What Preservatives Do
Walking through the aisles of your local grocery store, you can see that some foods look fresh, bright and healthy while others look brown and off-putting. Preservatives help fruit, vegetables and meat stay colorful and appetizing. The flavors of some foods are even enhanced from preservatives. They also prevent infections from bacteria, fungi and some viruses.
Safety of Food Preservatives
The Food and Drug Administration is in charge of testing and monitoring preservatives to make sure that they won't damage your body. Not only are preservatives regulated in human food, they're monitored in animal food as well. The majority of preservatives have been proven safe for consumption before they get to your plate.
While the names of some preservatives seem intimidating, they're usually compounds that you'd recognize or at least eat the foods they're found in. Don't let the long names fool you. The more you learn about preservatives the safer you'll feel.
Vitamin C as a Preservative
You'd probably recognize this preservative by its more common name: vitamin C. As an antioxidant, vitamin C helps your body by fighting off free radicals, which are roaming oxygen molecules that can cause damage to your cells. It's one of the most popular food additives because it helps you meet your daily vitamin C requirements.
Ascorbic acid can act as an antioxidant for your food by preventing browning and discoloration. It's commonly used in fruits, according to an article from Utah State University. If you want to make an at-home preservative solution for fruit, you can simply crush a vitamin C supplement and mix it with water.
Sodium Nitrite for Meat
While their names are incredibly similar, sodium nitrate and nitrite serve different purposes. Sodium nitrite is commonly found in cured meats, such as bacon. It's often used in deli meats to preserve the color of the meat. Beyond aesthetic purposes, sodium nitrite can actually keep you safe from a nasty bacteria called C. botulinum, which causes botulism, a disease that attacks your nerves.
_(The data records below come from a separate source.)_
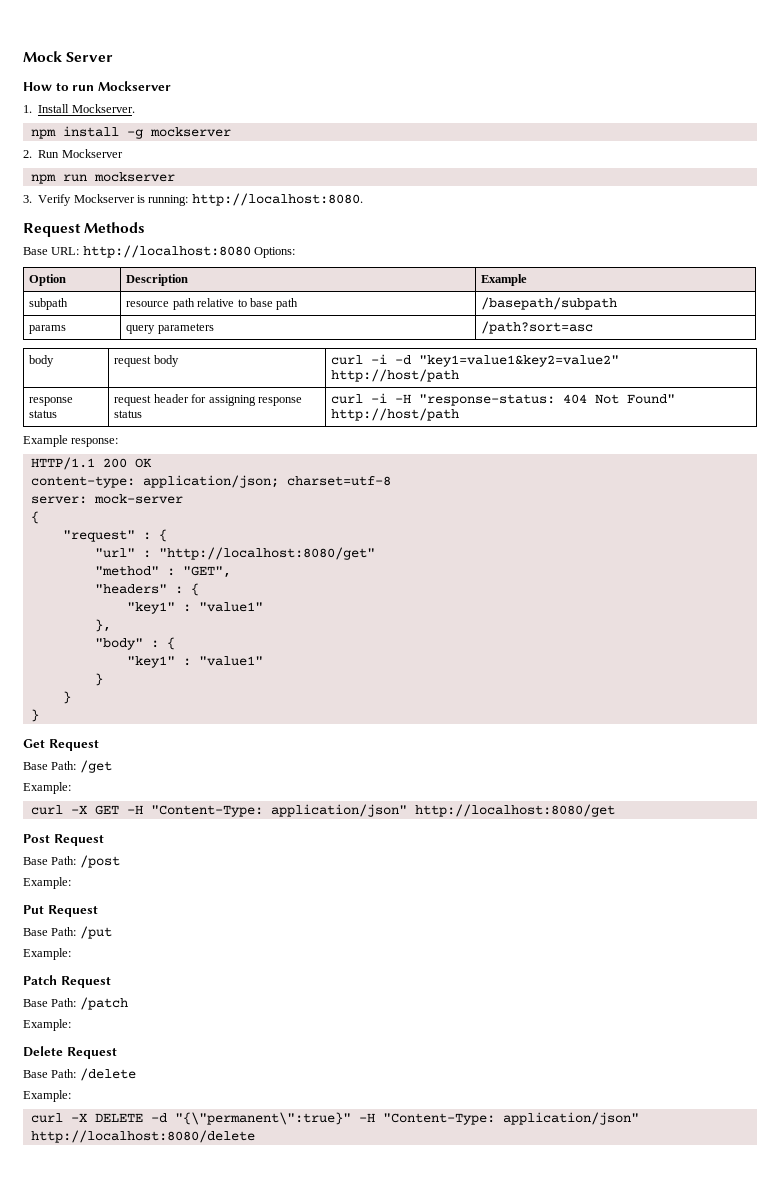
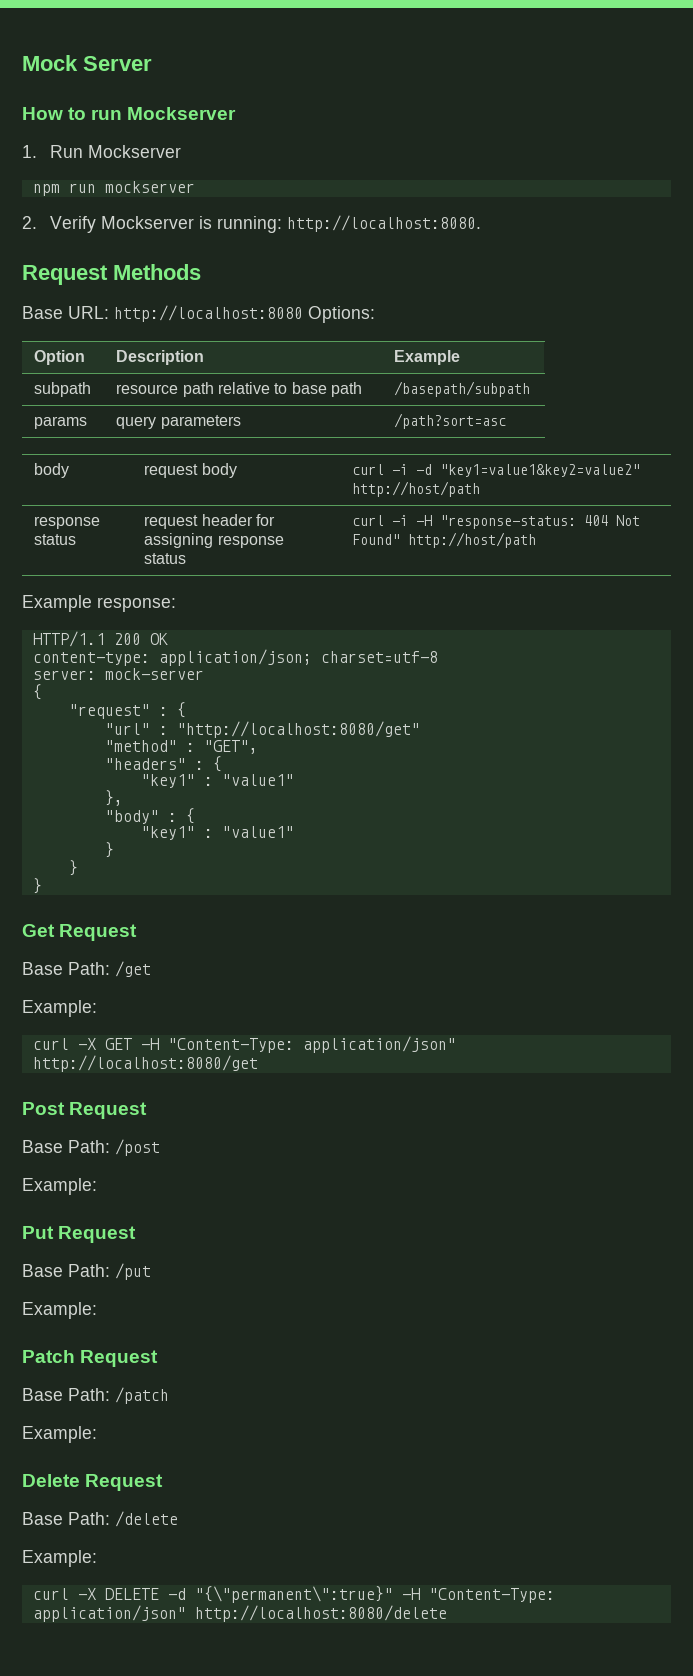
[38,104,135,113] [30,126,231,139] [23,150,32,158] Install Mockserver. // npm install -g mockserver // 2. -> (37, 151) none
[23,195,32,203] 3. -> [22,216,37,229] 2.

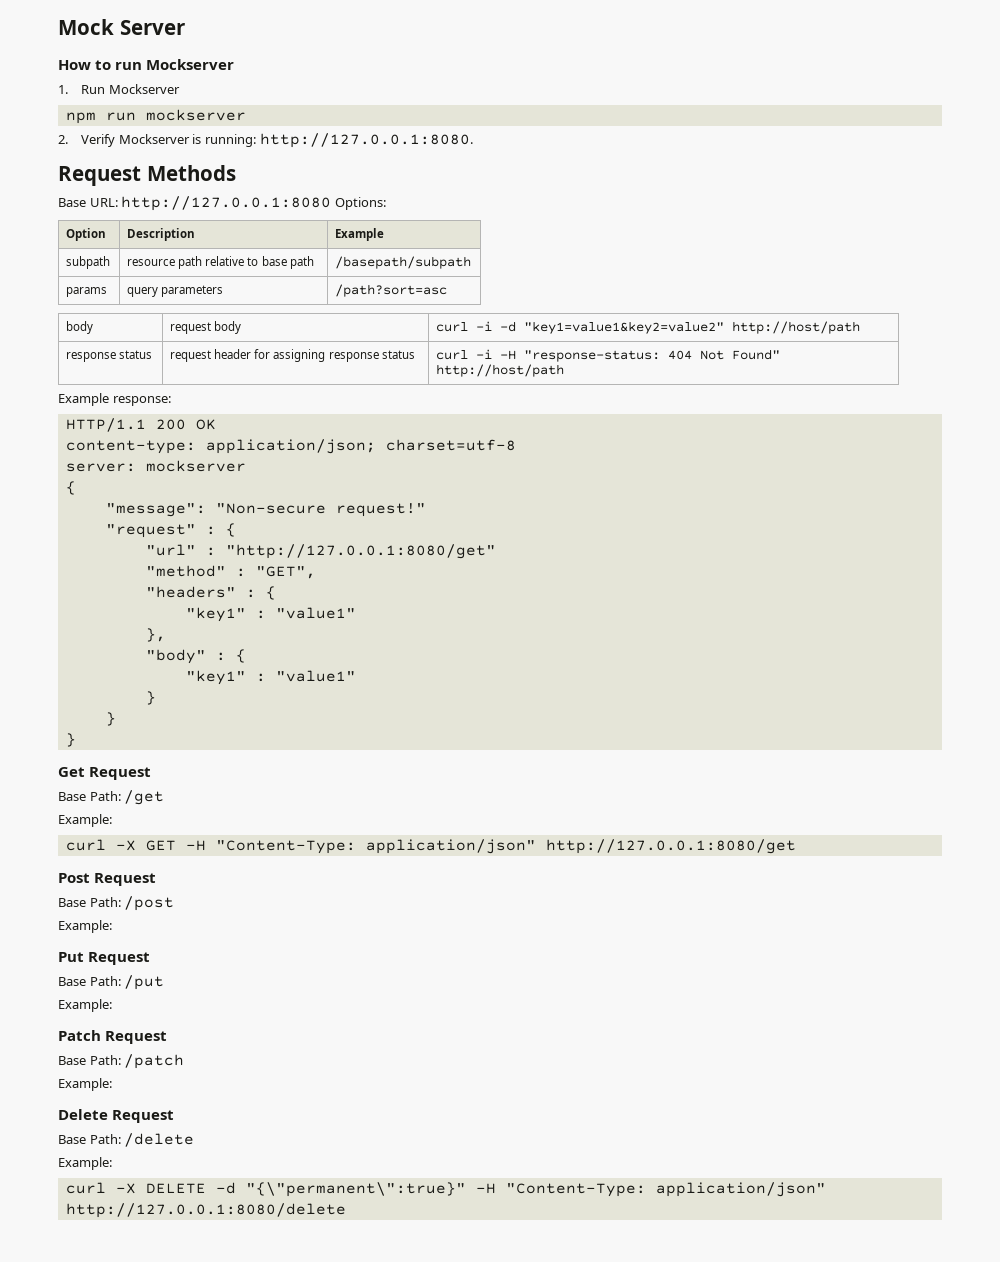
[287,215,482,232] http://localhost:8080. -> [259,133,473,148] http://127.0.0.1:8080.
[114,305,303,322] http://localhost:8080 -> [121,196,332,211] http://127.0.0.1:8080
[104,668,204,680] [32,684,42,700] mock-server // { -> [145,460,246,472] [65,481,76,495] [105,503,426,517] mockserver // { // "message": "Non-secure request!"
[176,721,420,738] "http://localhost:8080/get" -> [225,544,496,559] "http://127.0.0.1:8080/get"
[32,1055,258,1072] http://localhost:8080/get -> [545,839,796,854] http://127.0.0.1:8080/get
[194,1605,447,1622] http://localhost:8080/delete -> [65,1203,346,1218] http://127.0.0.1:8080/delete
According to an article from the North American Meat Institute, only about 5 percent of your daily intake of sodium nitrite comes from preservatives. It's commonly found in green, leafy vegetables. These vegetables contain nitrate, which is converted to nitrite by your saliva.
Antioxidant Sodium Nitrate
Sodium nitrate is used differently. It's actually a very good plant fertilizer, according to an article from the International Plant Nutrition Institute. It's helpful for plants because it delivers much-needed nitrogen into their soil. Sodium nitrate is also added to charcoal briquettes to make them easier to light.
While it's not used in cured meats, sodium nitrate is still found in poultry and other meats. It's an antioxidant which means it can help food retain its color longer, making it more appetizing.
Safety of Nitrates and Nitrites
Nitrates and nitrites are prime examples of preservatives that have been vilified. They've been accused of causing cancer, but that's probably not the case, according to an article from New Zealand Food Safety. While processed meats can be carcinogenic, there's no proof that nitrates and nitrites are the cause.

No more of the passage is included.